TASK DESCRIPTION. Every entry is to be reproduced word for word, but the images are not.

DATA SUPPLIED.
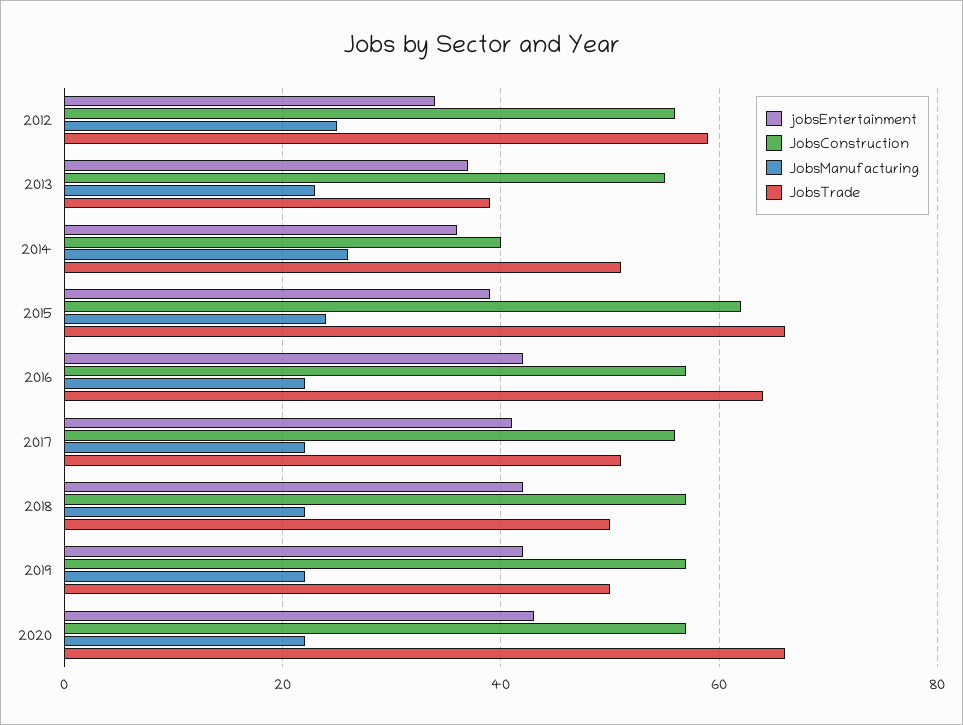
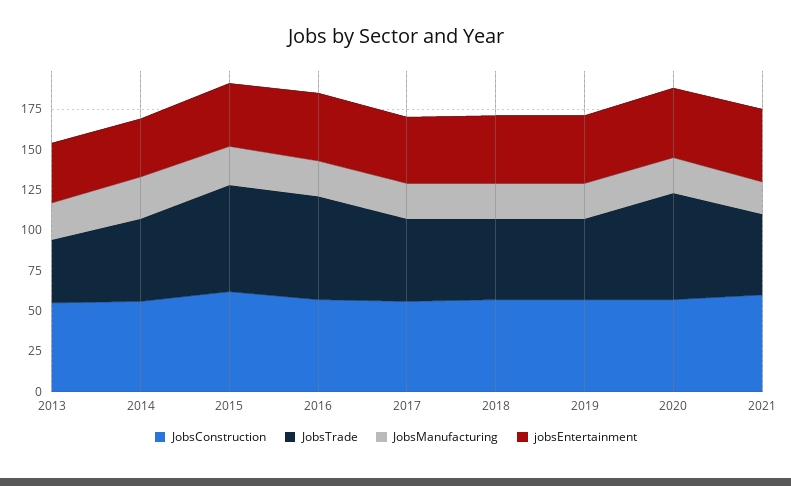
jobsEntertainment, 2012: 35 -> none
JobsConstruction, 2012: 55 -> none
JobsManufacturing, 2012: 25 -> none
JobsTrade, 2012: 60 -> none
JobsConstruction, 2014: 40 -> 55
JobsConstruction, 2021: none -> 60
JobsTrade, 2021: none -> 50
JobsManufacturing, 2021: none -> 20
jobsEntertainment, 2021: none -> 45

EXERCISE ANSWER.
jobsEntertainment, 2012: 35 -> none
JobsConstruction, 2012: 55 -> none
JobsManufacturing, 2012: 25 -> none
JobsTrade, 2012: 60 -> none
JobsConstruction, 2014: 40 -> 55
JobsConstruction, 2021: none -> 60
JobsTrade, 2021: none -> 50
JobsManufacturing, 2021: none -> 20
jobsEntertainment, 2021: none -> 45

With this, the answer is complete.